Stored data entries
★ ★ ★ ★

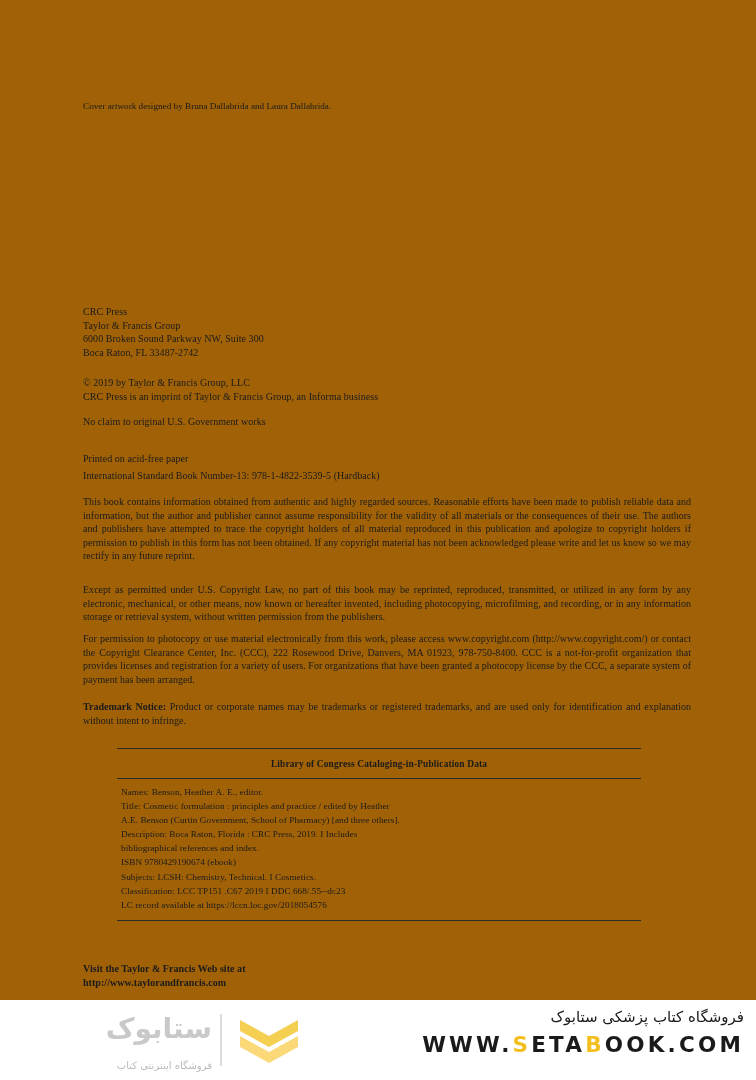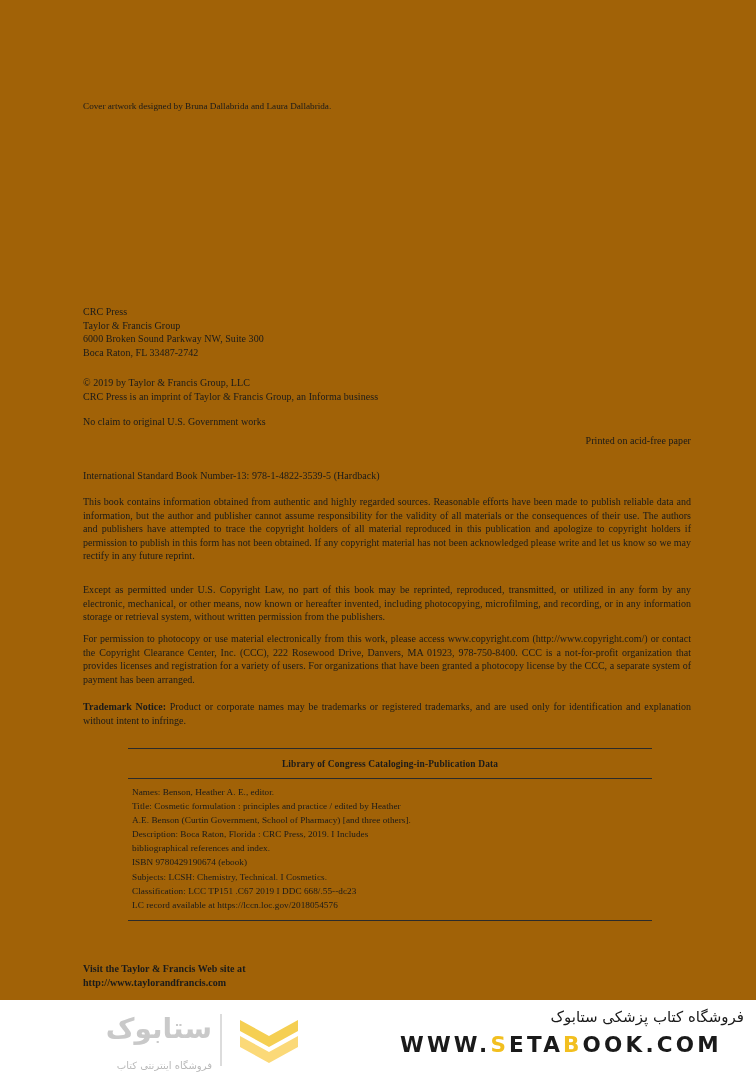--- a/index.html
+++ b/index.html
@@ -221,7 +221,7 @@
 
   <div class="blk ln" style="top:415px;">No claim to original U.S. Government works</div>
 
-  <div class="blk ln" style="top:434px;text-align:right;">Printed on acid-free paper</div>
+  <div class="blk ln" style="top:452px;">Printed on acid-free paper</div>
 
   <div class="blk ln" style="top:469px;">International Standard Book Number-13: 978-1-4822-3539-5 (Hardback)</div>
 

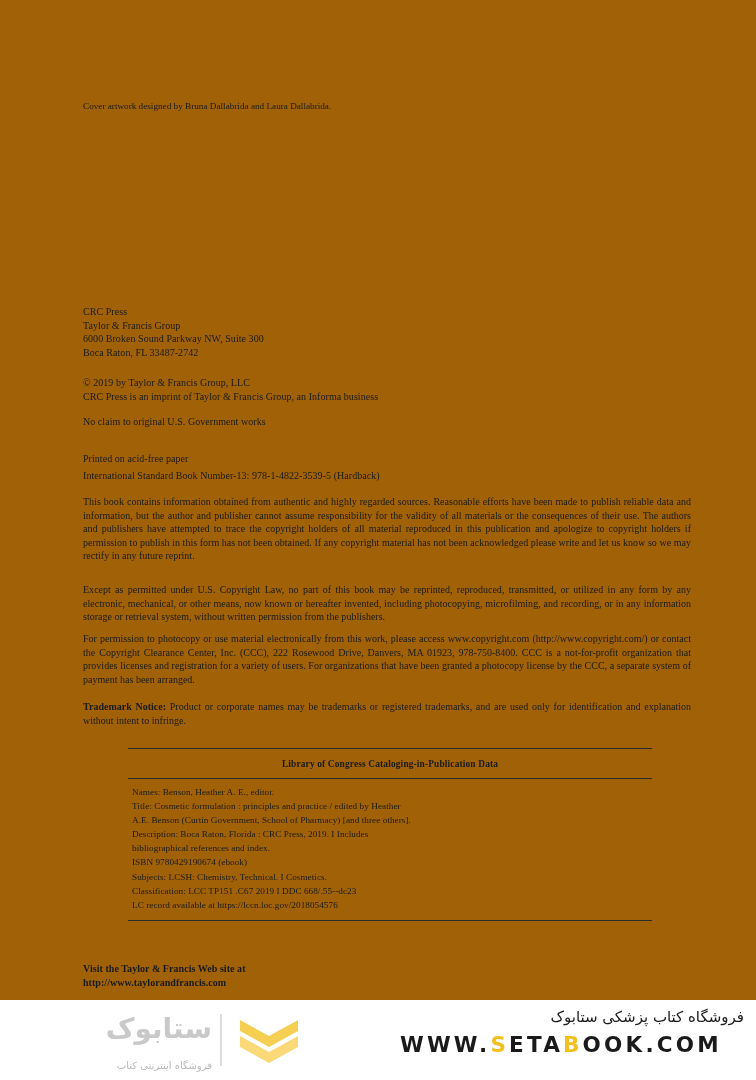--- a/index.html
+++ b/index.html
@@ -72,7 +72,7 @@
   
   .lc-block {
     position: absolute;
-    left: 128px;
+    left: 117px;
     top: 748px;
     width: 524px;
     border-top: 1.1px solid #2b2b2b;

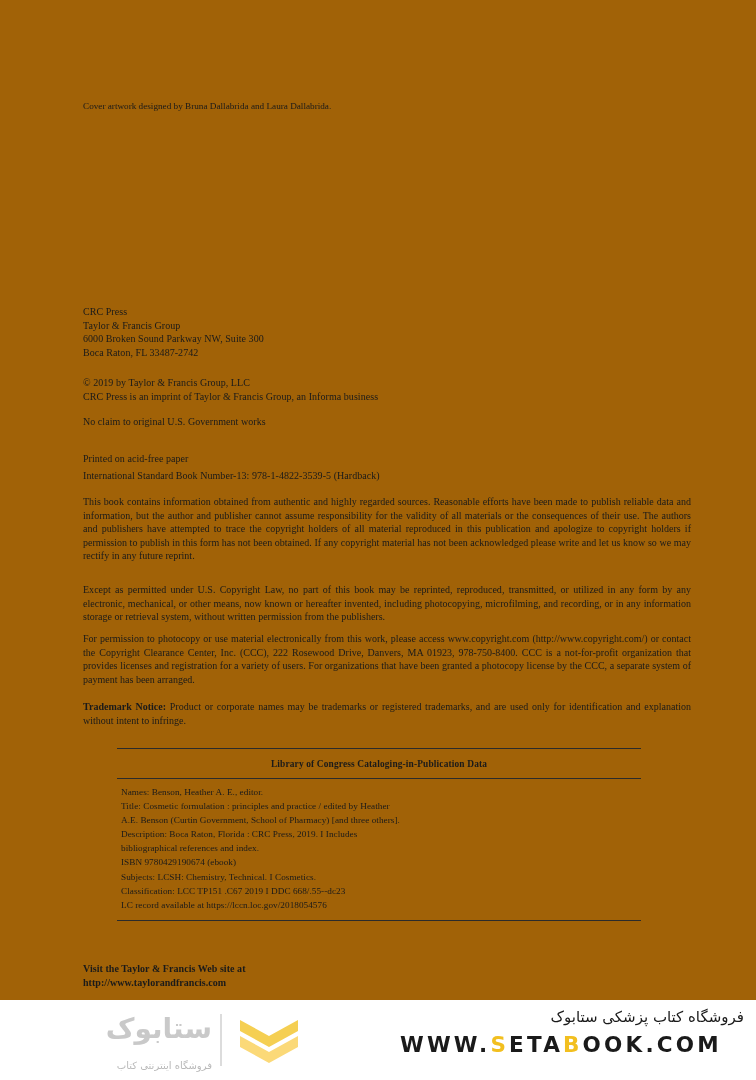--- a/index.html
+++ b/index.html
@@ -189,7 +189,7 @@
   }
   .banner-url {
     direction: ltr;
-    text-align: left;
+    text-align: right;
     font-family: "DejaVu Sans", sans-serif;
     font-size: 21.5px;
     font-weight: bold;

★ ★ ★ ★

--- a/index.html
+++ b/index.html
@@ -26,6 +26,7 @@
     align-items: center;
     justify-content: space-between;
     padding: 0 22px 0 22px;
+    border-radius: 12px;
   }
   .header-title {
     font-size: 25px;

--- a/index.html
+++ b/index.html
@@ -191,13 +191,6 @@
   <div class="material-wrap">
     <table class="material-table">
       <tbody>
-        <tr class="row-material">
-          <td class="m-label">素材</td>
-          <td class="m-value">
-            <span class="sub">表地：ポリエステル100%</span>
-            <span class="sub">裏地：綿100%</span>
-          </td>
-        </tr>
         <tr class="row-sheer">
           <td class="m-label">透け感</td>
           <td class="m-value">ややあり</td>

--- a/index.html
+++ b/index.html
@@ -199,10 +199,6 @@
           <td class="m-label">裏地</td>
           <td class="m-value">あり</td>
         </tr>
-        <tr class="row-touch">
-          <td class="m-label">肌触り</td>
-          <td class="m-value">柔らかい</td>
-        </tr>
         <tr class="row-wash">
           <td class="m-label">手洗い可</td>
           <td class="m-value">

★ ★ ★ ★

**Task description:** Lines above that include the string "free" need to be copied.

**Written answer:**
-  <div class="blk ln" style="top:434px;text-align:right;">Printed on acid-free paper</div>
+  <div class="blk ln" style="top:452px;">Printed on acid-free paper</div>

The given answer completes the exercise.